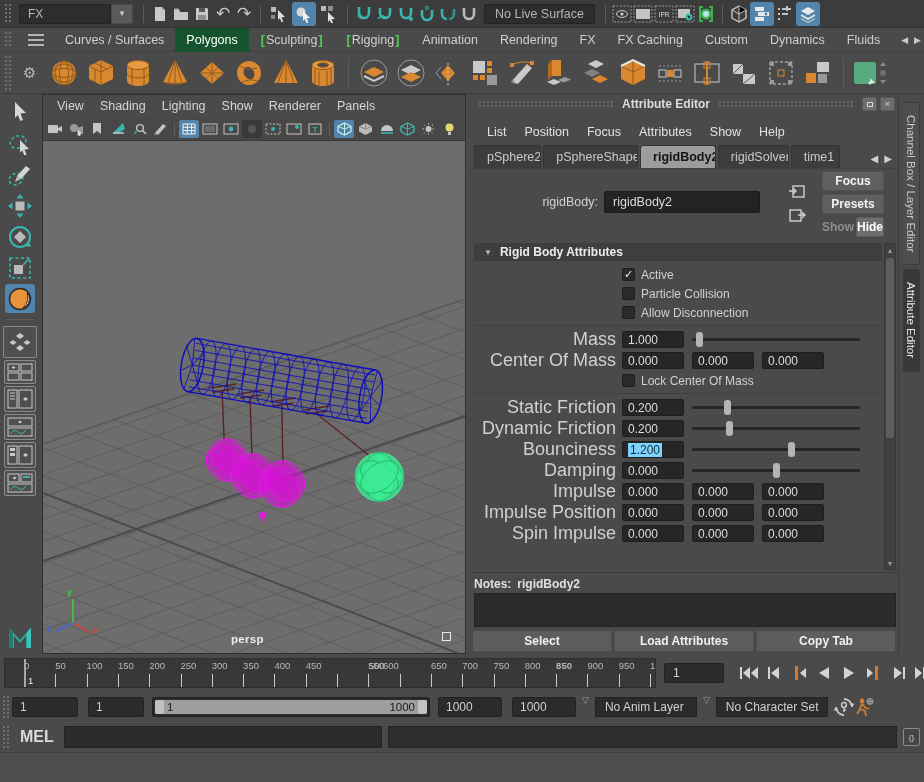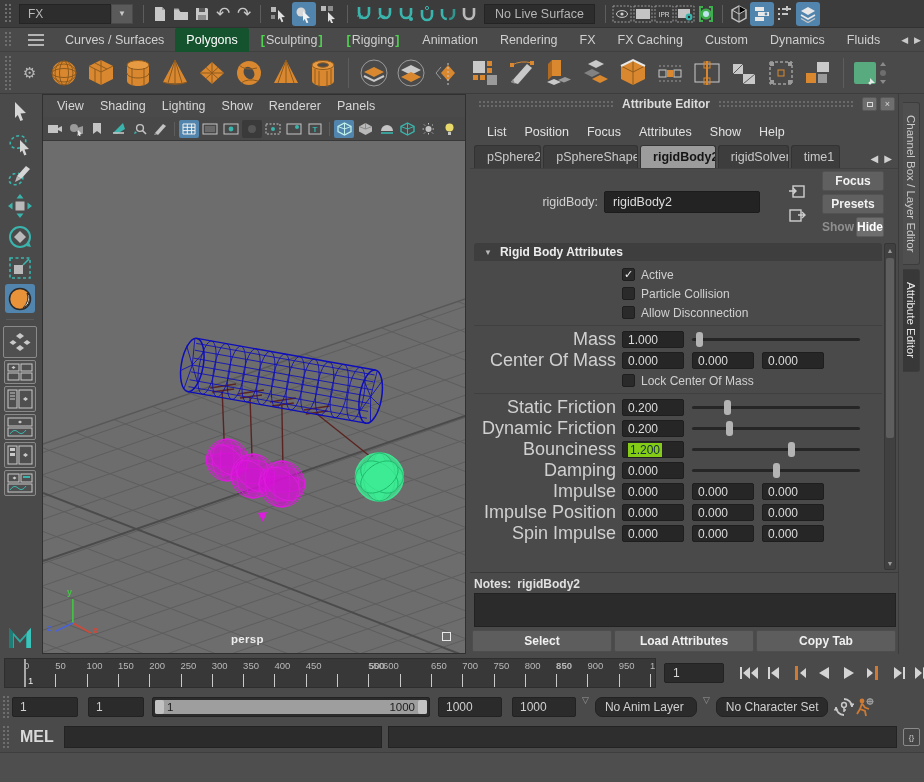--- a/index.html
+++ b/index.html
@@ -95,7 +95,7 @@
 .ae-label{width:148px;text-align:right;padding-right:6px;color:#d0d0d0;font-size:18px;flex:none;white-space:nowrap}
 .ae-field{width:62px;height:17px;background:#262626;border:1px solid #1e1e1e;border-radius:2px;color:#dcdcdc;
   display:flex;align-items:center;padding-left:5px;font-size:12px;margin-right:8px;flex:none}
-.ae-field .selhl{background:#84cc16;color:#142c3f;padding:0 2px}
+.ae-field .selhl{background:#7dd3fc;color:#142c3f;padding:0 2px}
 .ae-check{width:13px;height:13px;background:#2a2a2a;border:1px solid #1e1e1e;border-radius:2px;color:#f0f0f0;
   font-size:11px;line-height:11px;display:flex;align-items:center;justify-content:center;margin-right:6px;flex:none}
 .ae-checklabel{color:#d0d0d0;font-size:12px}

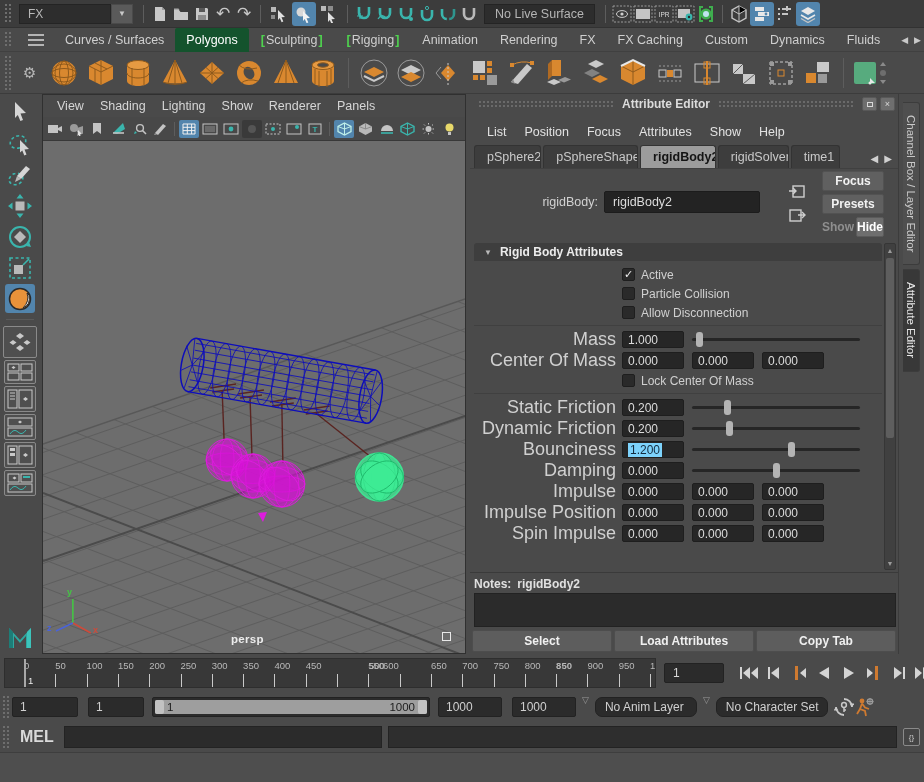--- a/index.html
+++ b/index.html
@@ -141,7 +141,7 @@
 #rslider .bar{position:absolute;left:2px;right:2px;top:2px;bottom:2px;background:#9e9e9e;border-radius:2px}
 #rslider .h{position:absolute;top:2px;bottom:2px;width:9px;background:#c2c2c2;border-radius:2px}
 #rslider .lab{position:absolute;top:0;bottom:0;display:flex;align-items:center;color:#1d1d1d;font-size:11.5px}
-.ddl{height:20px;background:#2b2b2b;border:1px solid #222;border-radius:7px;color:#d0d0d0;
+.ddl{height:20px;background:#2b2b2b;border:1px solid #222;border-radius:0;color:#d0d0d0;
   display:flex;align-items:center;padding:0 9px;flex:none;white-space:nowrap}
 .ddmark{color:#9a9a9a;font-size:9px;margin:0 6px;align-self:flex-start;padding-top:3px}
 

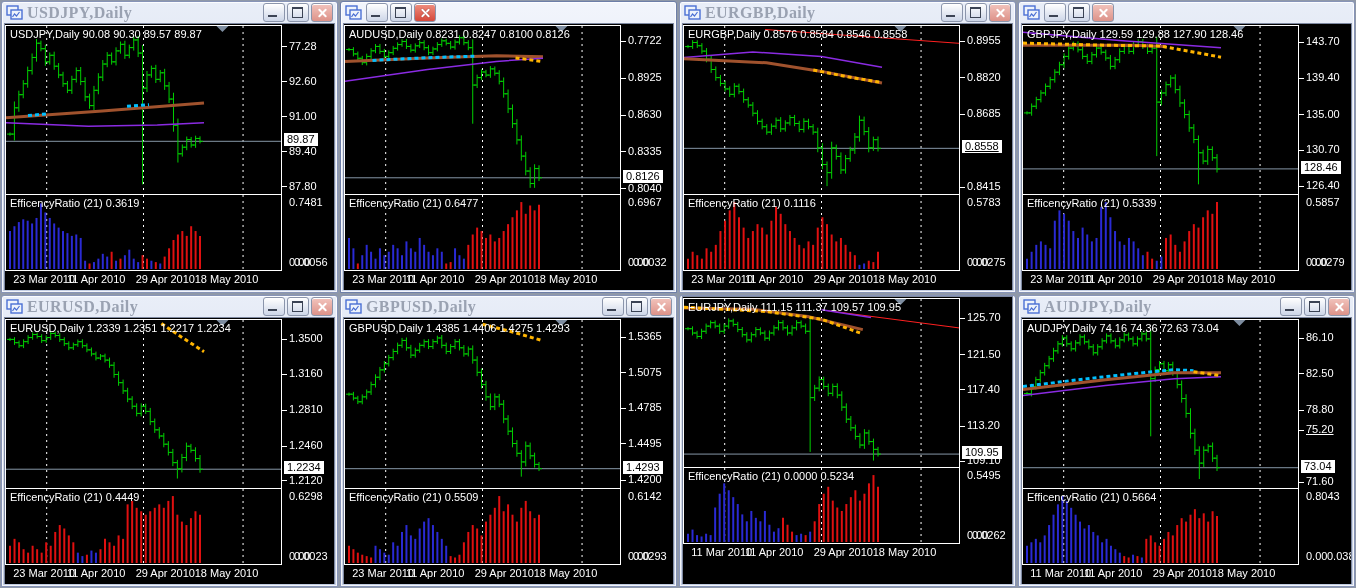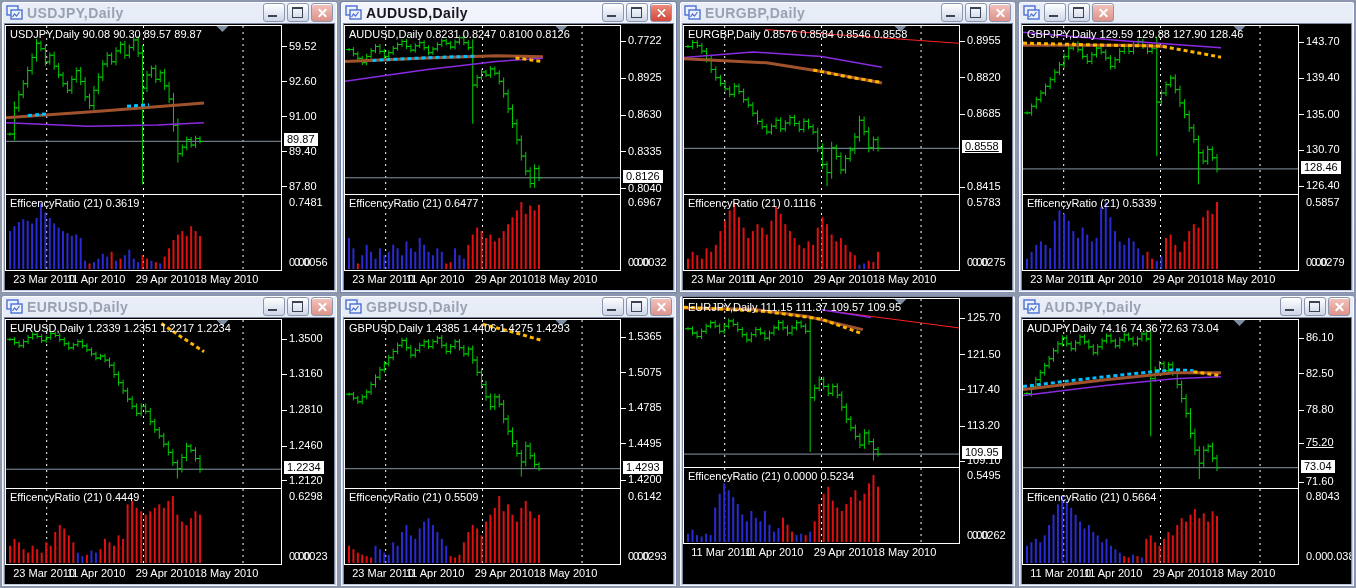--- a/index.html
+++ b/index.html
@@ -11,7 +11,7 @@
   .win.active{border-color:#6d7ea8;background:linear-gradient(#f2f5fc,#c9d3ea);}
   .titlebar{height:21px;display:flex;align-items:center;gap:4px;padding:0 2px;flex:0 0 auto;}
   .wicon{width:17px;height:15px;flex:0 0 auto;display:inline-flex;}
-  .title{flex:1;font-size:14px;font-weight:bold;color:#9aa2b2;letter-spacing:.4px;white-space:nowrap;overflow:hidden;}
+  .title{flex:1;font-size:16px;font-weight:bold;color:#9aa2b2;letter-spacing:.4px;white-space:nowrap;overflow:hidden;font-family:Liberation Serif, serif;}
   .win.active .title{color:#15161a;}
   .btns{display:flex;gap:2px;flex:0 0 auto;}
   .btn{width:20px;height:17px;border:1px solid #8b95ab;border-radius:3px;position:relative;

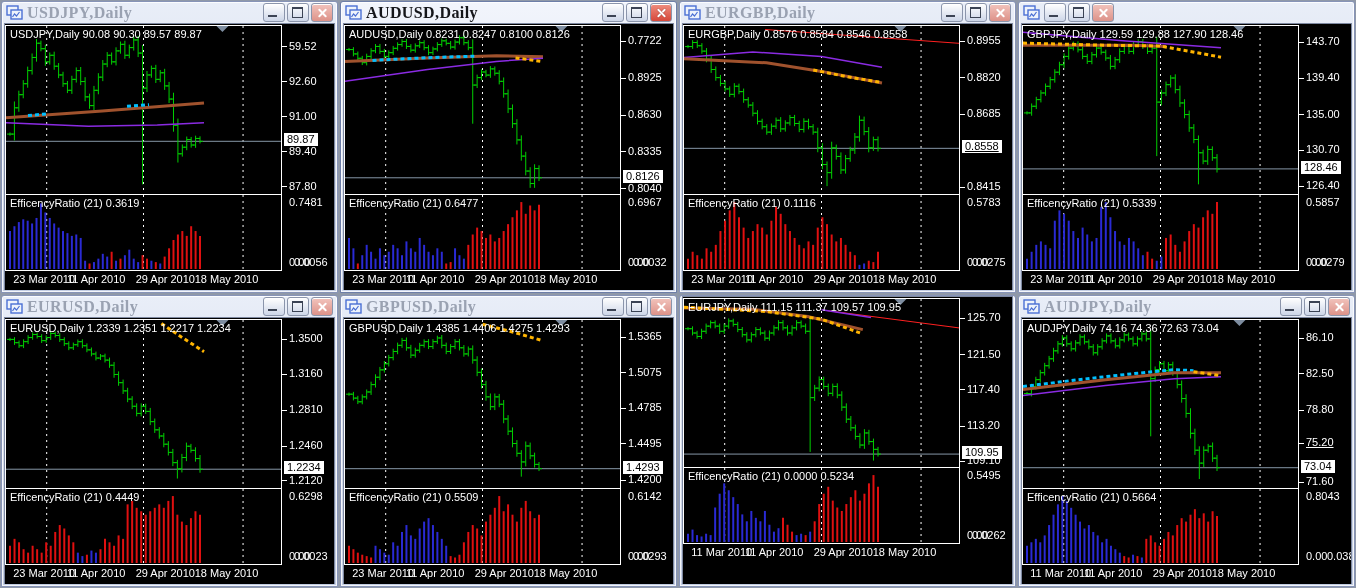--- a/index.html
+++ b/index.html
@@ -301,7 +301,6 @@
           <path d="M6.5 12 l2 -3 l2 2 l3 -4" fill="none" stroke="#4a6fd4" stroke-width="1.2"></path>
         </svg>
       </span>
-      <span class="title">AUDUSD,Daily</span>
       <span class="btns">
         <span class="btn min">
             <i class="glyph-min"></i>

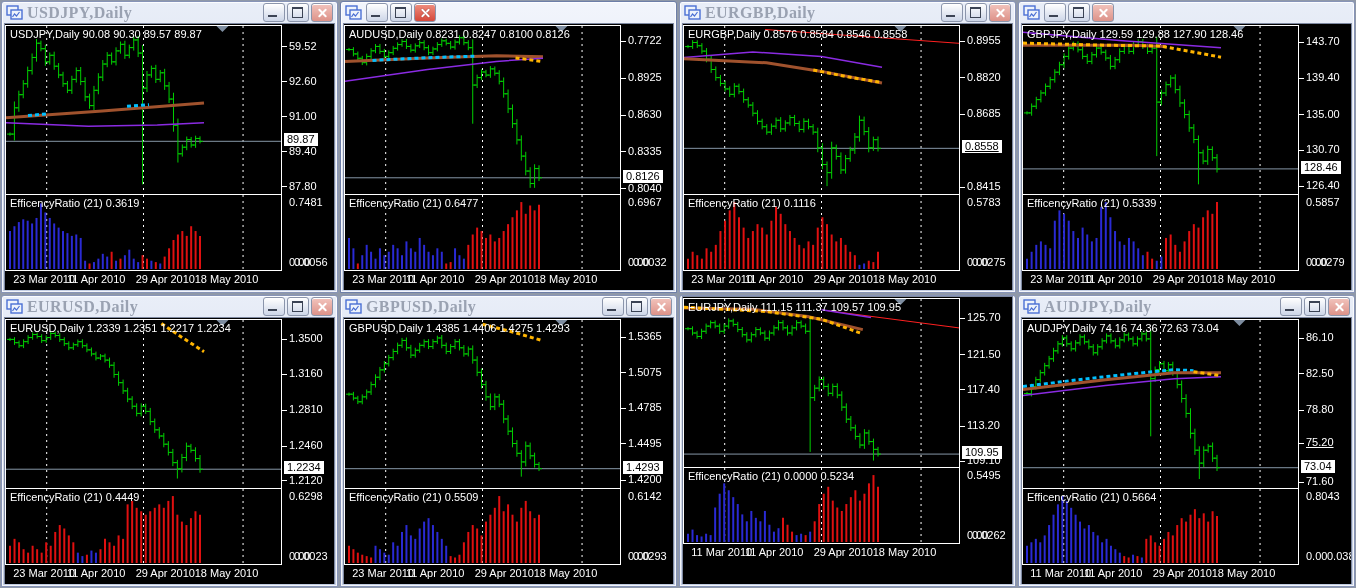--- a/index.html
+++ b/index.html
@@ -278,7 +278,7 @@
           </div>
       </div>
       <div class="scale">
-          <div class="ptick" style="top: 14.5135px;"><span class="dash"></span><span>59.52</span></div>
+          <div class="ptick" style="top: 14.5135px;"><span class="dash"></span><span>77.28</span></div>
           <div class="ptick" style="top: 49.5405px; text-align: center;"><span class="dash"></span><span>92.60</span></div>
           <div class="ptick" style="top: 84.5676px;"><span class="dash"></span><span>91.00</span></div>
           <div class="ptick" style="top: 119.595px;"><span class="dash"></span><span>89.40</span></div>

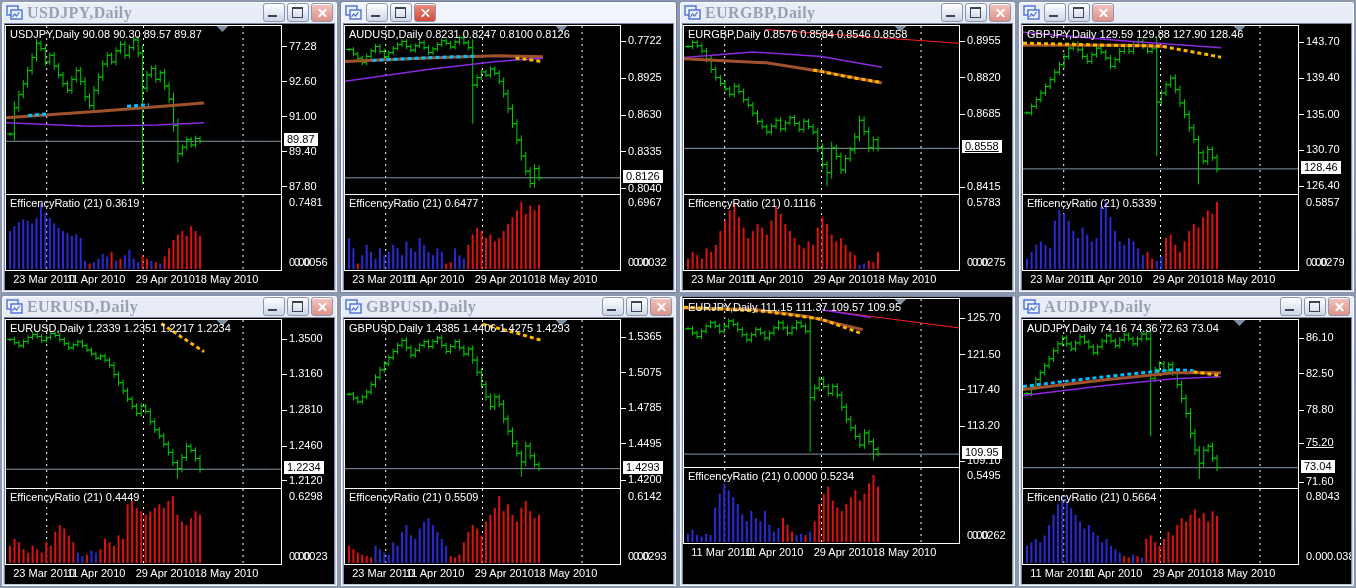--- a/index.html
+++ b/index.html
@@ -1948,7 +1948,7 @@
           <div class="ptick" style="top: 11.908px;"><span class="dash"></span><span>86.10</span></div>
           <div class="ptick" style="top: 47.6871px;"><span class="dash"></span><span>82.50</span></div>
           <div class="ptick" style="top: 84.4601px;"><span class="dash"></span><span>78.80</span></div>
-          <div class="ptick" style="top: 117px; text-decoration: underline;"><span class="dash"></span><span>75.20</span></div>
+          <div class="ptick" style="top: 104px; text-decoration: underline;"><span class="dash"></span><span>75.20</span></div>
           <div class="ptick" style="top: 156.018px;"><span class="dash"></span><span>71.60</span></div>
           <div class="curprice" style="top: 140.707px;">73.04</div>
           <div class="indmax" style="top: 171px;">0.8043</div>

+++++

Copy the data above word for word. Pictures stay out.

(YOUR SOLUTION)
--- a/index.html
+++ b/index.html
@@ -95,7 +95,7 @@
 .ae-label{width:148px;text-align:right;padding-right:6px;color:#d0d0d0;font-size:18px;flex:none;white-space:nowrap}
 .ae-field{width:62px;height:17px;background:#262626;border:1px solid #1e1e1e;border-radius:2px;color:#dcdcdc;
   display:flex;align-items:center;padding-left:5px;font-size:12px;margin-right:8px;flex:none}
-.ae-field .selhl{background:#84cc16;color:#142c3f;padding:0 2px}
+.ae-field .selhl{background:#7dd3fc;color:#142c3f;padding:0 2px}
 .ae-check{width:13px;height:13px;background:#2a2a2a;border:1px solid #1e1e1e;border-radius:2px;color:#f0f0f0;
   font-size:11px;line-height:11px;display:flex;align-items:center;justify-content:center;margin-right:6px;flex:none}
 .ae-checklabel{color:#d0d0d0;font-size:12px}

--- a/index.html
+++ b/index.html
@@ -141,7 +141,7 @@
 #rslider .bar{position:absolute;left:2px;right:2px;top:2px;bottom:2px;background:#9e9e9e;border-radius:2px}
 #rslider .h{position:absolute;top:2px;bottom:2px;width:9px;background:#c2c2c2;border-radius:2px}
 #rslider .lab{position:absolute;top:0;bottom:0;display:flex;align-items:center;color:#1d1d1d;font-size:11.5px}
-.ddl{height:20px;background:#2b2b2b;border:1px solid #222;border-radius:7px;color:#d0d0d0;
+.ddl{height:20px;background:#2b2b2b;border:1px solid #222;border-radius:0;color:#d0d0d0;
   display:flex;align-items:center;padding:0 9px;flex:none;white-space:nowrap}
 .ddmark{color:#9a9a9a;font-size:9px;margin:0 6px;align-self:flex-start;padding-top:3px}
 

--- a/index.html
+++ b/index.html
@@ -11,7 +11,7 @@
   .win.active{border-color:#6d7ea8;background:linear-gradient(#f2f5fc,#c9d3ea);}
   .titlebar{height:21px;display:flex;align-items:center;gap:4px;padding:0 2px;flex:0 0 auto;}
   .wicon{width:17px;height:15px;flex:0 0 auto;display:inline-flex;}
-  .title{flex:1;font-size:14px;font-weight:bold;color:#9aa2b2;letter-spacing:.4px;white-space:nowrap;overflow:hidden;}
+  .title{flex:1;font-size:16px;font-weight:bold;color:#9aa2b2;letter-spacing:.4px;white-space:nowrap;overflow:hidden;font-family:Liberation Serif, serif;}
   .win.active .title{color:#15161a;}
   .btns{display:flex;gap:2px;flex:0 0 auto;}
   .btn{width:20px;height:17px;border:1px solid #8b95ab;border-radius:3px;position:relative;

--- a/index.html
+++ b/index.html
@@ -301,7 +301,6 @@
           <path d="M6.5 12 l2 -3 l2 2 l3 -4" fill="none" stroke="#4a6fd4" stroke-width="1.2"></path>
         </svg>
       </span>
-      <span class="title">AUDUSD,Daily</span>
       <span class="btns">
         <span class="btn min">
             <i class="glyph-min"></i>

--- a/index.html
+++ b/index.html
@@ -278,7 +278,7 @@
           </div>
       </div>
       <div class="scale">
-          <div class="ptick" style="top: 14.5135px;"><span class="dash"></span><span>59.52</span></div>
+          <div class="ptick" style="top: 14.5135px;"><span class="dash"></span><span>77.28</span></div>
           <div class="ptick" style="top: 49.5405px; text-align: center;"><span class="dash"></span><span>92.60</span></div>
           <div class="ptick" style="top: 84.5676px;"><span class="dash"></span><span>91.00</span></div>
           <div class="ptick" style="top: 119.595px;"><span class="dash"></span><span>89.40</span></div>

--- a/index.html
+++ b/index.html
@@ -1948,7 +1948,7 @@
           <div class="ptick" style="top: 11.908px;"><span class="dash"></span><span>86.10</span></div>
           <div class="ptick" style="top: 47.6871px;"><span class="dash"></span><span>82.50</span></div>
           <div class="ptick" style="top: 84.4601px;"><span class="dash"></span><span>78.80</span></div>
-          <div class="ptick" style="top: 117px; text-decoration: underline;"><span class="dash"></span><span>75.20</span></div>
+          <div class="ptick" style="top: 104px; text-decoration: underline;"><span class="dash"></span><span>75.20</span></div>
           <div class="ptick" style="top: 156.018px;"><span class="dash"></span><span>71.60</span></div>
           <div class="curprice" style="top: 140.707px;">73.04</div>
           <div class="indmax" style="top: 171px;">0.8043</div>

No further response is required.